Figure 7. Schematic representation of Lca5^+/gt (HET), Lca5^gt/gt (HOM), and gene therapy–treated photoreceptors.

In unaffected HET photoreceptors (left), lebercilin (LCA5; orange) localizes predominantly at the proximal part of the bulge region, between CEP290 (cyan, at the level of the Y-links) and RP1 (gray, distal axonemal protein). IFT81 (yellow) localizes to the same bulge proximal region as LCA5, but also accumulates above the basal body and to a lesser extent along the CC. In HOM photoreceptors (middle), the CC is extended, as illustrated by an elongated CEP290 and POC5 (green) signal.

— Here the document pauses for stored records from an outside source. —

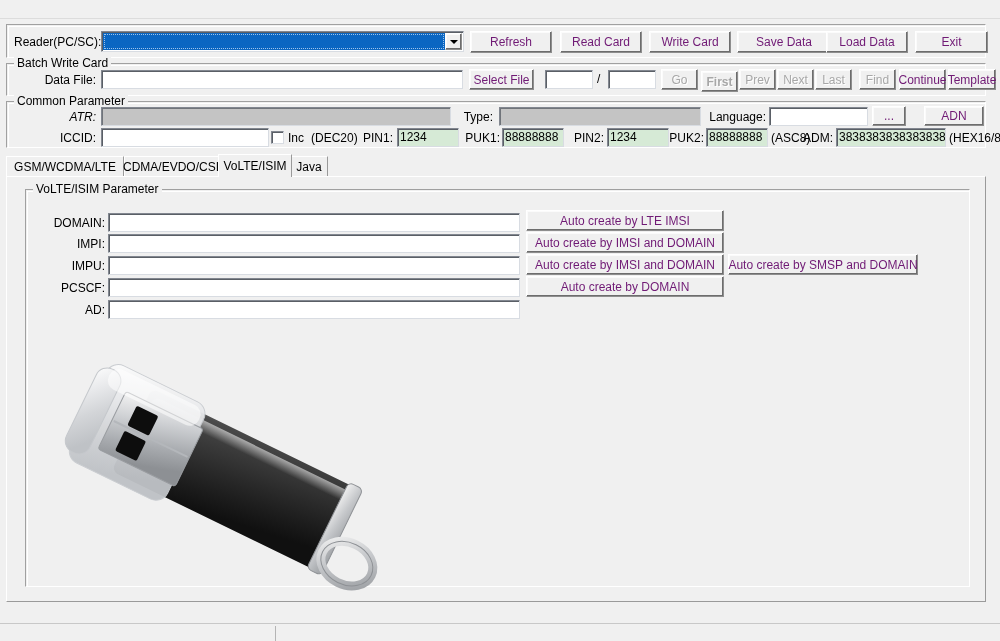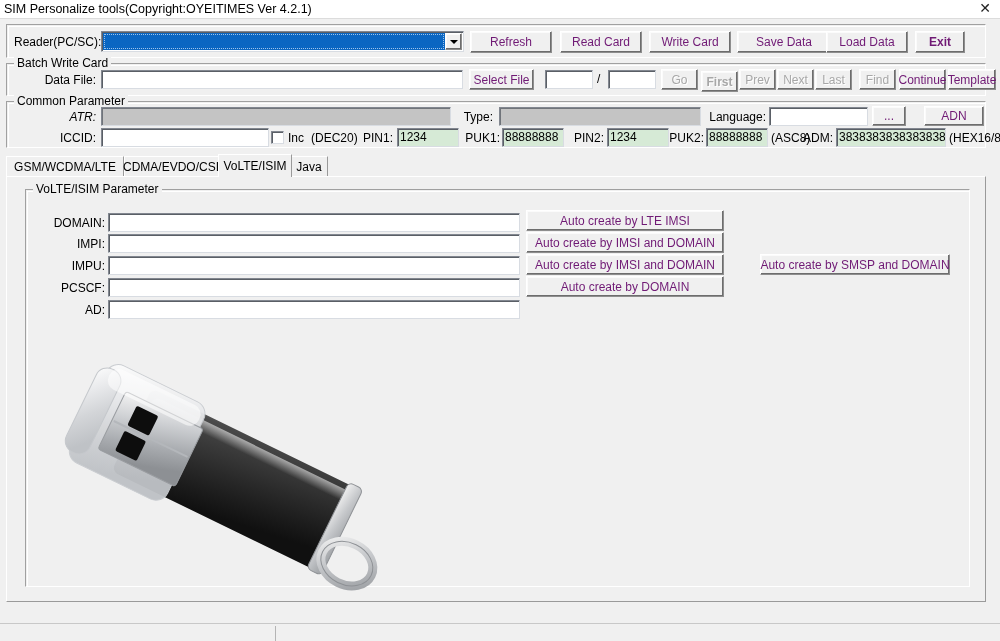--- a/index.html
+++ b/index.html
@@ -262,45 +262,41 @@
     line-height: 14px;
     color: #000;
     white-space: nowrap;
   }
 </style>
 </head>
 <body>
 
 <div class="app">
 
-  <div class="titlebar">
-    <div class="titlebar-text">SIM Personalize tools(Copyright:OYEITIMES Ver 4.2.1)</div>
-    <div class="close-btn">✕</div>
-  </div>
 
   <div class="client">
 
     <div class="groupbox" style="left:6px; top:5px; width:980px; height:34px;">
     </div>
 
     <div class="lbl" style="left:14px; top:15px; width:82px;">Reader(PC/SC):</div>
 
     <div class="combo" style="left:101px; top:12px; width:363px; height:21px;">
       <div class="combo-field"></div>
       <div class="combo-arrow">
         <span class="arrow-glyph"></span>
       </div>
     </div>
 
     <div class="btn" style="left:470px; top:12px; width:82px; height:22px;">Refresh</div>
     <div class="btn" style="left:560px; top:12px; width:82px; height:22px;">Read Card</div>
     <div class="btn" style="left:649px; top:12px; width:82px; height:22px;">Write Card</div>
     <div class="btn" style="left:737px; top:12px; width:94px; height:22px;">Save Data</div>
     <div class="btn" style="left:826px; top:12px; width:82px; height:22px;">Load Data</div>
-    <div class="btn" style="left:915px; top:12px; width:50px; height:22px;font-weight:bold;">Exit</div>
+    <div class="btn" style="left:915px; top:12px; width:73px; height:22px;">Exit</div>
 
     <div class="groupbox" style="left:6px; top:44px; width:980px; height:33px;">
       <div class="gb-title">Batch Write Card</div>
     </div>
 
     <div class="lbl" style="left:14px; top:53px; width:82px;">Data File:</div>
     <div class="tbox" style="left:101px; top:51px; width:362px; height:19px;"></div>
 
     <div class="btn" style="left:469px; top:50px; width:65px; height:21px;">Select File</div>
 
@@ -383,21 +379,21 @@
       <div class="tbox" style="left:101px; top:101px; width:412px; height:19px;"></div>
 
       <div class="lbl" style="left:30px; top:125px; width:68px;">AD:</div>
       <div class="tbox" style="left:101px; top:123px; width:412px; height:19px;"></div>
 
       <div class="btn" style="left:519px; top:33px; width:198px; height:21px;">Auto create by LTE IMSI</div>
       <div class="btn" style="left:519px; top:55px; width:198px; height:21px;">Auto create by IMSI and DOMAIN</div>
       <div class="btn" style="left:519px; top:77px; width:198px; height:21px;">Auto create by IMSI and DOMAIN</div>
       <div class="btn" style="left:519px; top:99px; width:198px; height:21px;">Auto create by DOMAIN</div>
 
-      <div class="btn" style="left:721px; top:77px; width:190px; height:21px;margin-left:32px;">Auto create by SMSP and DOMAIN</div>
+      <div class="btn" style="left:721px; top:77px; width:190px; height:21px;">Auto create by SMSP and DOMAIN</div>
 
       <div class="usb-wrap">
         <svg width="350" height="245" viewBox="0 0 350 245" xmlns="http://www.w3.org/2000/svg">
           <defs>
             <linearGradient id="bodyGrad" x1="0" y1="0" x2="0.35" y2="1">
               <stop offset="0%" stop-color="#6b6b6b"></stop>
               <stop offset="12%" stop-color="#4a4a4a"></stop>
               <stop offset="34%" stop-color="#3a3a3a"></stop>
               <stop offset="58%" stop-color="#2a2a2a"></stop>
               <stop offset="80%" stop-color="#1c1c1c"></stop>

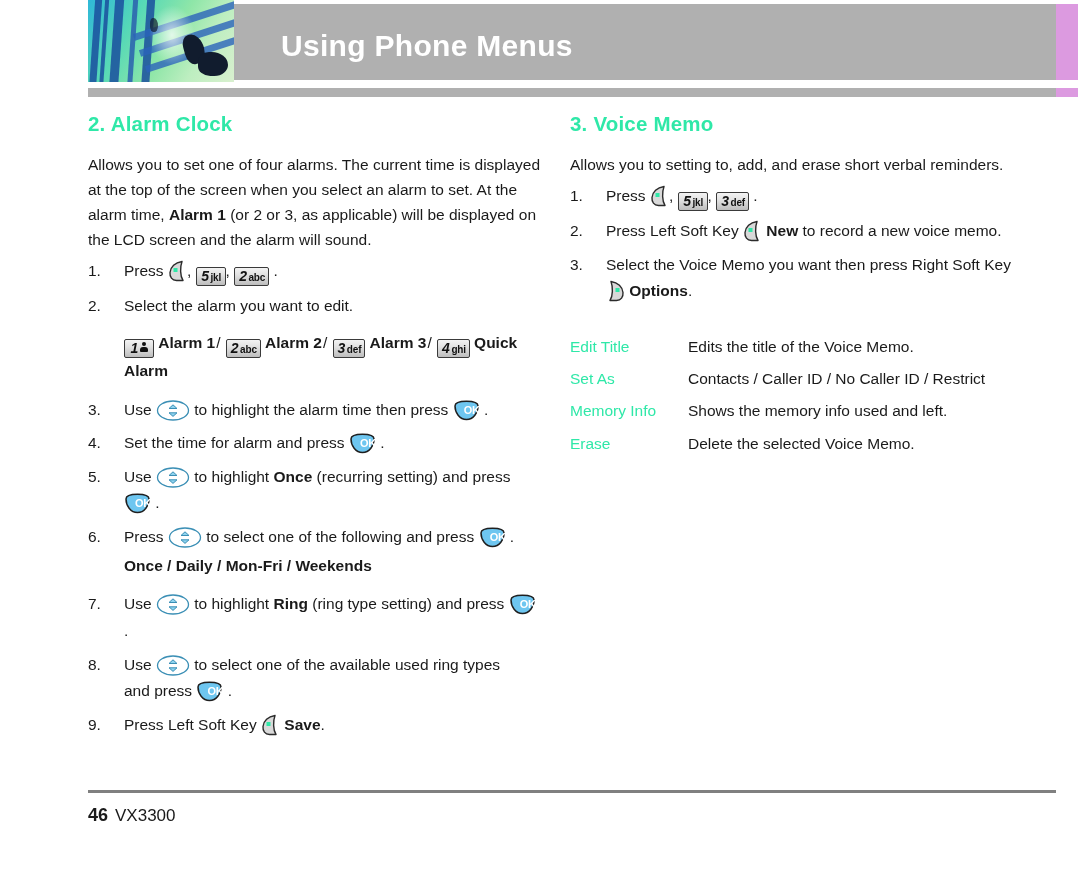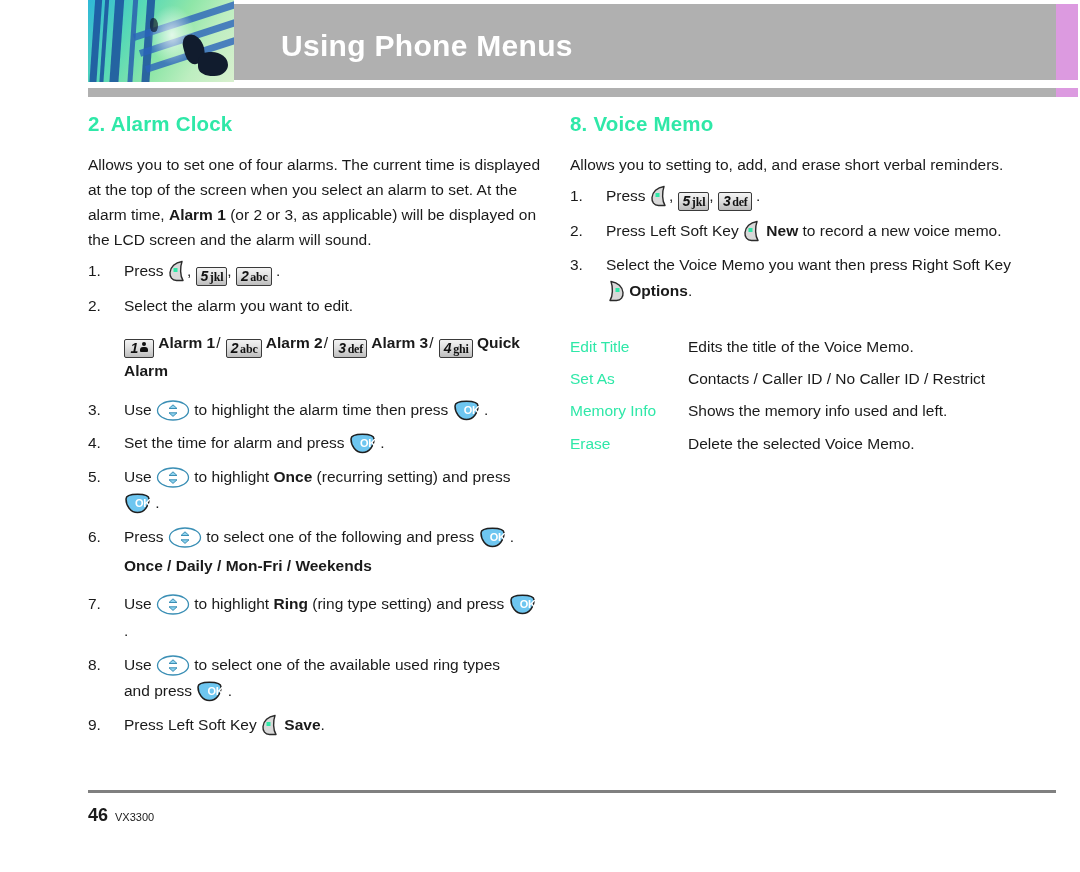--- a/index.html
+++ b/index.html
@@ -150,26 +150,25 @@
     position: relative;
   }
   .keynum .d {
     font-size: 14px;
     font-weight: bold;
     font-style: italic;
     color: #111;
     letter-spacing: 0;
   }
   .keynum .s {
-    font-size: 12px;
+    font-size: 10px;
     font-weight: bold;
     color: #111;
     margin-left: 1.5px;
     letter-spacing: -.2px;
-    font-family: Liberation Serif, serif;
   }
   .keynum .vm {
     display: inline-block;
     width: 8px; height: 10px;
     margin-left: 2px;
     vertical-align: 1px;
     position: relative;
   }
   .keynum .vm::before {
     content: "";
@@ -256,21 +255,21 @@
     position: absolute;
     left: 88px; top: 805px;
     font-size: 15px;
     color: #1a1a1a;
   }
   .footer .pg {
     font-size: 18px;
     font-weight: bold;
     margin-right: 7px;
   }
-  .footer .model { font-size: 11px; }
+  .footer .model { font-size: 17px; }
 
   .inline-sep { padding: 0 1px; }
 </style>
 </head>
 <body>
 
 <div class="header">
   <div class="header-bar"></div>
   <div class="header-accent"></div>
 
@@ -466,21 +465,21 @@
           </svg>
       </span>
       <b>Save</b><span>.</span>
     </div>
 
   </div>
 </div>
 
 <div class="col col-right">
 
-  <div class="sec-title">8. Voice Memo</div>
+  <div class="sec-title">3. Voice Memo</div>
 
   <p class="intro">Allows you to setting to, add, and erase short verbal reminders.</p>
 
   <div class="steps">
 
     <div class="step">
       <span class="num">1.</span>
       <span>Press</span>
       <span class="softkey">
         <svg width="19" height="22" viewBox="0 0 19 22">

Furthermore, bulge formation and distal axoneme organization is disrupted, leading to rhodopsin (RHO, bright green) mis-trafficking, with accumulation above the basal body, localization along the CC, and inside vesicle-like structures. Moreover, LCA5 loss leads to decreased levels of IFT81 and RP1 at the bulge region and more dispersed localization along the distal axoneme. AAV-LCA5 gene augmentation therapy (right) partially restores bulge formation, CC and distal axoneme organization, as well as RP1 and rhodopsin localization. IFT81 localization is restored to a lesser extent, possibly explained by the ectopic LCA5 expression along the distal axoneme.